Exercise prompt:
In the material below, find the line with "[72,147,86,159] 3. -> [53,308,68,321] 2." and the line with "[698,703,755,712] Rename ->", then output those two lines and every line between them, exactly.

Records shown:
--- START ---

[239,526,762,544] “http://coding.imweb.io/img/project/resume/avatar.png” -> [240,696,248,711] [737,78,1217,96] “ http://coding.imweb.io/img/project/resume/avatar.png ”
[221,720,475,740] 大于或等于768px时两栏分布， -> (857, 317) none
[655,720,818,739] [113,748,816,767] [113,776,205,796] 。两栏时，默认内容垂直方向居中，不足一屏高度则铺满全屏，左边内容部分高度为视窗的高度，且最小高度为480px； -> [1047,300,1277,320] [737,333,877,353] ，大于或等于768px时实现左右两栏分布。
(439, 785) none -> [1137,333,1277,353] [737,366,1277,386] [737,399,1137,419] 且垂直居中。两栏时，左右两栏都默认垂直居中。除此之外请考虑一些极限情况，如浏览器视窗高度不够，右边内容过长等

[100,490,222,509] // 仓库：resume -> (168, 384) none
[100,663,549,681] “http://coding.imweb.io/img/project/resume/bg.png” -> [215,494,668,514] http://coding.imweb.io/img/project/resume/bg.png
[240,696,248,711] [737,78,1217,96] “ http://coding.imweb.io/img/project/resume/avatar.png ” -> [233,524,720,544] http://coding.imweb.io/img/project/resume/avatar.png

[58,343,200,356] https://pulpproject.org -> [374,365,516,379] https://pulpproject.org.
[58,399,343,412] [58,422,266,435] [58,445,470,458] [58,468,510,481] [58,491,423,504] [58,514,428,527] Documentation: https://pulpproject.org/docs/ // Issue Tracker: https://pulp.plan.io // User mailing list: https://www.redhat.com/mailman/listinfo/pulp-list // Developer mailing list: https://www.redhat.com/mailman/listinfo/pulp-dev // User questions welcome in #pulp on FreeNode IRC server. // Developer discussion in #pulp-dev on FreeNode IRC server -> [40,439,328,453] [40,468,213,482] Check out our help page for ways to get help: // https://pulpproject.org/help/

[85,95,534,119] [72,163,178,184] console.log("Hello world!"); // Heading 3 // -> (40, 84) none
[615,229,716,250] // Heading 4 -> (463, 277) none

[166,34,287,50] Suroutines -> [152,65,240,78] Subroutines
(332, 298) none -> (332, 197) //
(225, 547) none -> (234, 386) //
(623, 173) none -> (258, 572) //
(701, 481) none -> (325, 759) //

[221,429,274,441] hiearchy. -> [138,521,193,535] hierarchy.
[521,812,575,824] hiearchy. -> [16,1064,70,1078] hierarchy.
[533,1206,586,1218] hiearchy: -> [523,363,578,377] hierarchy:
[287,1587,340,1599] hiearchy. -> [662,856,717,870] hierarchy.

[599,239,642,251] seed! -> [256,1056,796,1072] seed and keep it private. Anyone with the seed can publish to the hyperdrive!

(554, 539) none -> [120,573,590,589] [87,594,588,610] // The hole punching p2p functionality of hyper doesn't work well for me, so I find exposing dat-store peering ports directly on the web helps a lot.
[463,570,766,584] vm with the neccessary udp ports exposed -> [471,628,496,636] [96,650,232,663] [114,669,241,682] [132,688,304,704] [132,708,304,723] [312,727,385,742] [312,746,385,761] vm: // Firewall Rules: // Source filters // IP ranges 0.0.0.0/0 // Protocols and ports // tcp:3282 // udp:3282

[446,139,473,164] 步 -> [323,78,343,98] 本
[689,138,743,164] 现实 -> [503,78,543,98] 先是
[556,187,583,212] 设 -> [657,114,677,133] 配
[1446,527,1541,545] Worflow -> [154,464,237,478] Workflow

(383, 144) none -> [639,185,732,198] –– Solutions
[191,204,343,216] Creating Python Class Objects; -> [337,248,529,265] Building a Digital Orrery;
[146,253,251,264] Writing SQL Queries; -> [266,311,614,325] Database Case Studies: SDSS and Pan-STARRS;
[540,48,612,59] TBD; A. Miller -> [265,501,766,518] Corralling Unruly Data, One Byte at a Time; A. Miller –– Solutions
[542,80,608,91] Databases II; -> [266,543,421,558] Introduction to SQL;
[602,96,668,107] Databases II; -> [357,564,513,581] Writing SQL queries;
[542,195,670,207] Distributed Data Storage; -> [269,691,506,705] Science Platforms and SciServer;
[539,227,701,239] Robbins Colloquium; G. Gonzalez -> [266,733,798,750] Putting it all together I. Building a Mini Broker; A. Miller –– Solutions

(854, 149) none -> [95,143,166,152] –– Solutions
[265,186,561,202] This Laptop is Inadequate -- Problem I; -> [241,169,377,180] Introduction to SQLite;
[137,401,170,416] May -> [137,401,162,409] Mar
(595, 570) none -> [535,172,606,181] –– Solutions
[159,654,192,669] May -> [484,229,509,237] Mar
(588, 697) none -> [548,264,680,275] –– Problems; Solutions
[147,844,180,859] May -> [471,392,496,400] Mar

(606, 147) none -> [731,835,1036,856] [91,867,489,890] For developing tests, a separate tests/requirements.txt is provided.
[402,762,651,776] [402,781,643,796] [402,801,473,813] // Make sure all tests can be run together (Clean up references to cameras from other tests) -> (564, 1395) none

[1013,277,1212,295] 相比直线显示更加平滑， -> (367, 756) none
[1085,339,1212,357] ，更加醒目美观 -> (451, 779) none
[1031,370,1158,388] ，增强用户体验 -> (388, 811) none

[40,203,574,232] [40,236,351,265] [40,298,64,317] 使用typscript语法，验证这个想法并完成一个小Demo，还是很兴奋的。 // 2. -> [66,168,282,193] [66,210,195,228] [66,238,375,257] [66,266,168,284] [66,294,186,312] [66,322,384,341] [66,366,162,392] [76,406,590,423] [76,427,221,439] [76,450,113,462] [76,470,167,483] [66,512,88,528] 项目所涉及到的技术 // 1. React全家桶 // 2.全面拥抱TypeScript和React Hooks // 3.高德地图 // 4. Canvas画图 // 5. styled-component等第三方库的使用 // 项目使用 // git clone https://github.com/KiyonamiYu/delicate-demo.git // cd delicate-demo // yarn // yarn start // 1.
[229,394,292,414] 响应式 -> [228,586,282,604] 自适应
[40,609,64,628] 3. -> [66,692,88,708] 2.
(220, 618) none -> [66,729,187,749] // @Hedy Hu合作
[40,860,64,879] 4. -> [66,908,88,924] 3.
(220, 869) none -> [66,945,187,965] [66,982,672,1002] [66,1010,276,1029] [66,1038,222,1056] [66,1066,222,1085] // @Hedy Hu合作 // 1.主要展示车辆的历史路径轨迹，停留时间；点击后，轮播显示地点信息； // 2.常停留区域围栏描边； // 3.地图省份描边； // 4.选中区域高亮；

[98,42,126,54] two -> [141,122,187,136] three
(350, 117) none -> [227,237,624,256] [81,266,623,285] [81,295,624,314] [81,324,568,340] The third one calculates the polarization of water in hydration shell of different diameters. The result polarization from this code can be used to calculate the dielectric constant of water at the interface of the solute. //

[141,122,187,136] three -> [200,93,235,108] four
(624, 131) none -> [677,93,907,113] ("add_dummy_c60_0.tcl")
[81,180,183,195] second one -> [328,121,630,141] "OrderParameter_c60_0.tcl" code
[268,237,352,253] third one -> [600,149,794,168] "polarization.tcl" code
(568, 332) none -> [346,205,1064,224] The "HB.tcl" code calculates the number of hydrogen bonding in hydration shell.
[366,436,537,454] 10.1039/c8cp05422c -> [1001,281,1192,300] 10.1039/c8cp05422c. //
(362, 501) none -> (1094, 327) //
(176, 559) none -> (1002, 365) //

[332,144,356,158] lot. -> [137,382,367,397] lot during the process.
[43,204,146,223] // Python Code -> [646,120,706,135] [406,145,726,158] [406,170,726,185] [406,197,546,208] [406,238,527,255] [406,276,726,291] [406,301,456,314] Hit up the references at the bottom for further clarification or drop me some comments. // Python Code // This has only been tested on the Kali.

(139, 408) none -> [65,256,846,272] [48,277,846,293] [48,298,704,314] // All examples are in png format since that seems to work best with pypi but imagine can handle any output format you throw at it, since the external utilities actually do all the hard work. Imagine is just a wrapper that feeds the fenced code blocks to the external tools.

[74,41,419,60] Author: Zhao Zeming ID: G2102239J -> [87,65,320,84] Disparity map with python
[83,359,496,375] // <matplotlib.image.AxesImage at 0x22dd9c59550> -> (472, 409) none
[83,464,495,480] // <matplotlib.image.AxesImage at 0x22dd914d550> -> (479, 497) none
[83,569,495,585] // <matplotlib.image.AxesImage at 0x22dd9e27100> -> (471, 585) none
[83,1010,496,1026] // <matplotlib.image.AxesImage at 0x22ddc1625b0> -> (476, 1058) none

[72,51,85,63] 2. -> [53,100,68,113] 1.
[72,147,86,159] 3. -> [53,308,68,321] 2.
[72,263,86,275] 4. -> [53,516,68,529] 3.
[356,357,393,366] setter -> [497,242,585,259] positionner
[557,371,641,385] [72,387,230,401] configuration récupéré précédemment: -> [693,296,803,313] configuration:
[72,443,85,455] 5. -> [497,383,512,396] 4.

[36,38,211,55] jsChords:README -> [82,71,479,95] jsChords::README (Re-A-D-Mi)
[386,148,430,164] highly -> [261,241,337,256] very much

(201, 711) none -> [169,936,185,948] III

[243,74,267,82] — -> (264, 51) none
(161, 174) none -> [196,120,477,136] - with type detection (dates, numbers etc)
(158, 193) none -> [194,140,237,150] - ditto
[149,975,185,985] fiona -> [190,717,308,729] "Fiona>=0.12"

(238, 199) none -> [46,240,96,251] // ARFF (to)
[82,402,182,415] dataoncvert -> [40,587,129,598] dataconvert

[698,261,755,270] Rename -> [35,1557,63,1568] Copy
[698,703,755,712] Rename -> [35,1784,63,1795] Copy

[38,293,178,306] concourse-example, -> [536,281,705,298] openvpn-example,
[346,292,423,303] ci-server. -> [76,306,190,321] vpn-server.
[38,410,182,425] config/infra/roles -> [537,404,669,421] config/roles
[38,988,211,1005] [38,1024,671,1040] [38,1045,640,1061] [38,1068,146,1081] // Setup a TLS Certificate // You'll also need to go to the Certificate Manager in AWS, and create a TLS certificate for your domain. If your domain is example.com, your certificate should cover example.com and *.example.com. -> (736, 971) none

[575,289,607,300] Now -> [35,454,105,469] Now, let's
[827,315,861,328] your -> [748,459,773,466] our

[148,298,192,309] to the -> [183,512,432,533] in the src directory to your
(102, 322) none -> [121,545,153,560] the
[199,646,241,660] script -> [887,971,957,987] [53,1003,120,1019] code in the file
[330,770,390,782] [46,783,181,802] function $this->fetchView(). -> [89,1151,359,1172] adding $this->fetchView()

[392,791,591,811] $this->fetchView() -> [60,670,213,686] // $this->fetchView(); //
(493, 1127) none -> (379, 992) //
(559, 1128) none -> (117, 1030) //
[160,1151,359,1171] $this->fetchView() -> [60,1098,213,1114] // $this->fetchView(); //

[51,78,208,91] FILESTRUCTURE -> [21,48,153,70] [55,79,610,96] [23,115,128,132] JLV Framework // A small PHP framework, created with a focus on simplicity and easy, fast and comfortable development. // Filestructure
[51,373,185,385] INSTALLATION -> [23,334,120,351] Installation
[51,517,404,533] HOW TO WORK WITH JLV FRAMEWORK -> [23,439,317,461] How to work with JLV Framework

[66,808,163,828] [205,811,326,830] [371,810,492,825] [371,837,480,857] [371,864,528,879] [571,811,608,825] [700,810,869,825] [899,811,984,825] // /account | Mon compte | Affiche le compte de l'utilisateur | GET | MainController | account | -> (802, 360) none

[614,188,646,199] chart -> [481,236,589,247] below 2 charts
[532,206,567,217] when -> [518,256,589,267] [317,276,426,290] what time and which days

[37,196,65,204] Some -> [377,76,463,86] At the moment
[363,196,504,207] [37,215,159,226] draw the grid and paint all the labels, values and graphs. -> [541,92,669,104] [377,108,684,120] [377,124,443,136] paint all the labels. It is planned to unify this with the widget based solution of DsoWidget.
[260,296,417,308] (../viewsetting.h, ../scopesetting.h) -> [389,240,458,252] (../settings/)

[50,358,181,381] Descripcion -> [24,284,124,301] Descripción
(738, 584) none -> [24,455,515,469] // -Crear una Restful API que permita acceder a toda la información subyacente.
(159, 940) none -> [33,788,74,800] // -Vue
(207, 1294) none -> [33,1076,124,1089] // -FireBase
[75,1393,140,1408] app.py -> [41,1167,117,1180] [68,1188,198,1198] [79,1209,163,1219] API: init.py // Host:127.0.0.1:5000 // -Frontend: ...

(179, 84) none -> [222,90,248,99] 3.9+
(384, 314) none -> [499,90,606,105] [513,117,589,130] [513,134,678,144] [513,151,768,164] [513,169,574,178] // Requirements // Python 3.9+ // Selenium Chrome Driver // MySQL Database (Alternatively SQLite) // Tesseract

--- END ---

Task response:
[72,147,86,159] 3. -> [53,308,68,321] 2.
[72,263,86,275] 4. -> [53,516,68,529] 3.
[356,357,393,366] setter -> [497,242,585,259] positionner
[557,371,641,385] [72,387,230,401] configuration récupéré précédemment: -> [693,296,803,313] configuration:
[72,443,85,455] 5. -> [497,383,512,396] 4.

[36,38,211,55] jsChords:README -> [82,71,479,95] jsChords::README (Re-A-D-Mi)
[386,148,430,164] highly -> [261,241,337,256] very much

(201, 711) none -> [169,936,185,948] III

[243,74,267,82] — -> (264, 51) none
(161, 174) none -> [196,120,477,136] - with type detection (dates, numbers etc)
(158, 193) none -> [194,140,237,150] - ditto
[149,975,185,985] fiona -> [190,717,308,729] "Fiona>=0.12"

(238, 199) none -> [46,240,96,251] // ARFF (to)
[82,402,182,415] dataoncvert -> [40,587,129,598] dataconvert

[698,261,755,270] Rename -> [35,1557,63,1568] Copy
[698,703,755,712] Rename -> [35,1784,63,1795] Copy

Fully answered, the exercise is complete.